I was frankly afraid that she'd been able to dig up something more about me or my family, but except for the sad story of my wife, which I guessed she already knew everything about, there really wasn't that much to be found. My mother was still alive and healthy, my father had died in a heart attack just a few years back and I lived alone with my two girls in a small house. I didn't have any dirty secrets, there was nothing adventurous about me, I hadn't had even one major life crisis; what you saw was what you got, every calm, almost boring inch of me. There really was no need for me to be afraid, because there was nothing more for her to reveal, no more strange connections between her story and my life.

Still, if I removed every reference between her life and mine, what she had told me about herself and the dark sadness I sensed in her also shook me in a very unpleasant way. Chances were that there were more painful revelations to come, more sad music to listen to, more confusing thoughts to be had and more compassion to be felt. For some reason she'd made me lose my ability to distance myself, and I still hadn't quite figured out how she'd done that, it seemed it wasn't just the way she drew parallels to me, my life and my history. If I could just focus enough on keeping my cool, staying calm, not letting my emotions get involved, then I'd be able to live through one hour without any bigger problems, perhaps even a second hour, because I had after all promised. And if there were no if's then the cat would be a dog, I added with a skeptical shake of my head and a smile on my face as I contemplated my grandmother's old saying, origin unknown.

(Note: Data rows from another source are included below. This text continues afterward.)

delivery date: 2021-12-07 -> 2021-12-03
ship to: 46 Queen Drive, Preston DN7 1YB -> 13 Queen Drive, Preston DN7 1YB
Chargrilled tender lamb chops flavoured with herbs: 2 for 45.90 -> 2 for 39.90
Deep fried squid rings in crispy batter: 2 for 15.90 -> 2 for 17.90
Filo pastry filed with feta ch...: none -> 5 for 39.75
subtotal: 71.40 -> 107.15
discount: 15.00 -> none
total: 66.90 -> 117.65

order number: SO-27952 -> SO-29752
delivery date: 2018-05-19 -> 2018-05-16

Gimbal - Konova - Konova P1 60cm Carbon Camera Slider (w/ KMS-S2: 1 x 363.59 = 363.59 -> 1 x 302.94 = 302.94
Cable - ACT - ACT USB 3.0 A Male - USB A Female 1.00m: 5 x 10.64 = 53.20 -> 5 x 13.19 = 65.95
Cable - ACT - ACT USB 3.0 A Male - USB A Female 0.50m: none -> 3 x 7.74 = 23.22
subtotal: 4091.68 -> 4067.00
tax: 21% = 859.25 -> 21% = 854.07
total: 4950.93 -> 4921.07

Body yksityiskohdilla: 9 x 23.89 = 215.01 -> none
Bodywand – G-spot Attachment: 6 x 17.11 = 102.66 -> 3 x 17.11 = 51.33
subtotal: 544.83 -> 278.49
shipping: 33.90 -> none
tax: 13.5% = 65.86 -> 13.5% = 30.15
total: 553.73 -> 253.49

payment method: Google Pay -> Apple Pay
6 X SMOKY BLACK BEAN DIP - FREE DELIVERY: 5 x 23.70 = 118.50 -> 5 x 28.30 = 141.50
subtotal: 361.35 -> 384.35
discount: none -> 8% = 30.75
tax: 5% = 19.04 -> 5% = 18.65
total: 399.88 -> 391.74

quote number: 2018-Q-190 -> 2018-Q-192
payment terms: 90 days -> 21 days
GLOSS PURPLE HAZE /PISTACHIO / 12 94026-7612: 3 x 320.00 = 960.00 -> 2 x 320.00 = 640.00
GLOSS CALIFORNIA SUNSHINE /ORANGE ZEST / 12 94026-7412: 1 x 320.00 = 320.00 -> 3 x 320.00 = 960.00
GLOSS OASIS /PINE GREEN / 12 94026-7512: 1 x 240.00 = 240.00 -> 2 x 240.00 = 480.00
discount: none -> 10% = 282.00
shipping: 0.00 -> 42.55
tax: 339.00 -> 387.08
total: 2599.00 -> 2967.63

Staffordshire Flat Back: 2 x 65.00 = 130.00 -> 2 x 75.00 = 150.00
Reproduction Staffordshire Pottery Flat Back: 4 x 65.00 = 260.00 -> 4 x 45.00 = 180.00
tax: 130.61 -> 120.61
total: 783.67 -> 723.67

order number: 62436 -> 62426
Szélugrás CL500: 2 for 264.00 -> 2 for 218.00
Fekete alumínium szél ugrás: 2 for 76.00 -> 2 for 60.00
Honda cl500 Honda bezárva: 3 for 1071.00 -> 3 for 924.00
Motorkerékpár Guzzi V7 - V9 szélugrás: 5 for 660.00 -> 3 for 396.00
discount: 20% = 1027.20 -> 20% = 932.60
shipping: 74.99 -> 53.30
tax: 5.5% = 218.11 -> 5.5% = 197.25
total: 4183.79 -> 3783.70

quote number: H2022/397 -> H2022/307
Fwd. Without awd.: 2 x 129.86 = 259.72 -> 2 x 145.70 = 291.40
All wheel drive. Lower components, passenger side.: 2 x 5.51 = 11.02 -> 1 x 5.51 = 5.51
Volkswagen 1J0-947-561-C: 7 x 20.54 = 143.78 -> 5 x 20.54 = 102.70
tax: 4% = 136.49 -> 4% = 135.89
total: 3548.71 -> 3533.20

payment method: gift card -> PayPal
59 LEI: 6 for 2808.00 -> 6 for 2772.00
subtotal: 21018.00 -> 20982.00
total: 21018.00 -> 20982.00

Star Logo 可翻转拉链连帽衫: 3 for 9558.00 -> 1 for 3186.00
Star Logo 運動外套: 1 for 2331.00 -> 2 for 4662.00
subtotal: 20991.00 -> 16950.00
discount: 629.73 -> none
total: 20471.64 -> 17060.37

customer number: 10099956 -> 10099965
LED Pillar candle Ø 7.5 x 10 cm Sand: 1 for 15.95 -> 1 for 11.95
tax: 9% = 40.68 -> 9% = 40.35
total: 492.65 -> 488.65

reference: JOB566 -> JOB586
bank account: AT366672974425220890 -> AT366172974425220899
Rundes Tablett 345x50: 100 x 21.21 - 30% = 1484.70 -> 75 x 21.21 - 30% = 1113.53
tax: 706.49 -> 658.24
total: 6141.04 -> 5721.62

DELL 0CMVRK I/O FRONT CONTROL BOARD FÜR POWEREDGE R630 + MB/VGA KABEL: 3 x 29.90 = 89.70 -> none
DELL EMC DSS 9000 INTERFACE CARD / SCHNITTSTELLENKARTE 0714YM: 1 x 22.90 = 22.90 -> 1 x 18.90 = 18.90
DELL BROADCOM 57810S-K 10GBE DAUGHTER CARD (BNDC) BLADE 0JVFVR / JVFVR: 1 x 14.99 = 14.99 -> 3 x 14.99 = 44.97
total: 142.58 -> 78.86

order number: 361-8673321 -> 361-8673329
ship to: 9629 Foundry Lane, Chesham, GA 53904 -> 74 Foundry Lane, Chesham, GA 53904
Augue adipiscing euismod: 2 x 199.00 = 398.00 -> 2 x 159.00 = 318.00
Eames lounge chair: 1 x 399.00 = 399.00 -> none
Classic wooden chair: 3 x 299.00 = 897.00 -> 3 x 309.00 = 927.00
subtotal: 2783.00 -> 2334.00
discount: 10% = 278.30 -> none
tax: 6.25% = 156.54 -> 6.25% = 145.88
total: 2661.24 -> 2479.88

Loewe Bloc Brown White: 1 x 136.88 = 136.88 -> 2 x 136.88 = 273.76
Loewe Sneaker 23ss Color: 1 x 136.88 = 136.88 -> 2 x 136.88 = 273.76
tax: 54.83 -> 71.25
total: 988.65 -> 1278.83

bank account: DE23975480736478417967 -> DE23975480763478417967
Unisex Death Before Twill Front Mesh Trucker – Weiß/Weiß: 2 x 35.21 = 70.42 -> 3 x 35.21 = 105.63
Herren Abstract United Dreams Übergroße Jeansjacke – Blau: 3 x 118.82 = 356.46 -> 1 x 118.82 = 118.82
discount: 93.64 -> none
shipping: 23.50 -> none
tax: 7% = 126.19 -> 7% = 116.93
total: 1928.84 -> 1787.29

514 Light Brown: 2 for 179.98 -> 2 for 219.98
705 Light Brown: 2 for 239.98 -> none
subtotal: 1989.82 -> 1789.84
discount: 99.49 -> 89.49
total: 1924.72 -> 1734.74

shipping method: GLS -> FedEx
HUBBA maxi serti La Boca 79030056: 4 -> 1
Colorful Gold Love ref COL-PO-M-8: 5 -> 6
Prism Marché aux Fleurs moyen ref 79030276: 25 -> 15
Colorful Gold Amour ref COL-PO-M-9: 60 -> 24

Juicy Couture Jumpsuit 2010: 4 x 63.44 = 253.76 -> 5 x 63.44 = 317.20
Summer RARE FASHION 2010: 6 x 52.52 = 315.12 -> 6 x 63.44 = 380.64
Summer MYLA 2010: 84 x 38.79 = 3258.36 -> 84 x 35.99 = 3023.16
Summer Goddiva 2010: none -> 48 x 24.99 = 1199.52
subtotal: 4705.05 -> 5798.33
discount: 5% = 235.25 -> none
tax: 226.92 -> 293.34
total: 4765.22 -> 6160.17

I sighed and thought about my grandmother's many words of wisdom, where "a promise is a promise" was a favorite of hers. I had promised Mary to give her four hours to tell her story, and I had only given her two; not giving her a third and a fourth hour wasn't acceptable. No matter what she told me that day, I would make sure she had her last hour, and then I would decide what to do about her. I took a deep breath and stood up, preparing myself for what was to come.

I walked past the reception area and informed the assistants that I would fetch my next appointment myself, there was no sense just sitting down letting that nervous energy flow through my system. And perhaps I'd be able to see Mary and what mood she was in before she saw and read me, and maybe that would help me prepare for our meeting.

Just as I reached the waiting room I saw her walk in, wearing black sunglasses and really big headphones. She had her hands in her pockets and stared down at the floor, barely avoiding hitting people that got in her way. She stopped, tilted her head slightly to the right and then looked up to stare straight at me, one eyebrow lifted above the glasses. I waved for her to come with me, and she walked up to me with long, quick steps.

When we reached the hallway leading up to my room I turned back to watch her and saw her remove both her glasses and her headphones and shove them into the pockets of her light jacket. She looked up at me with a silly smile and we kept walking, straight into my room. She closed the door after us and we sat down, in the same old chairs, like nothing had happened. I felt I needed to ask her about her strange accessories, if she usually wore glasses indoors and what she was listening to in those big headphones.

"Why...?" I started, not really sure how to pose the question without seeming too curious "Why are you wearing glasses indoors? And... headphones? With music?"

She laughed softly and shook her head.

"Sometimes when I'm really tired, my system gets overloaded and I start sensing things even stronger than I usually do..." she answered "and I have to shield myself by blocking some of my senses. I try to stay away from people when that happens, but I wanted, or more like needed, to come here today."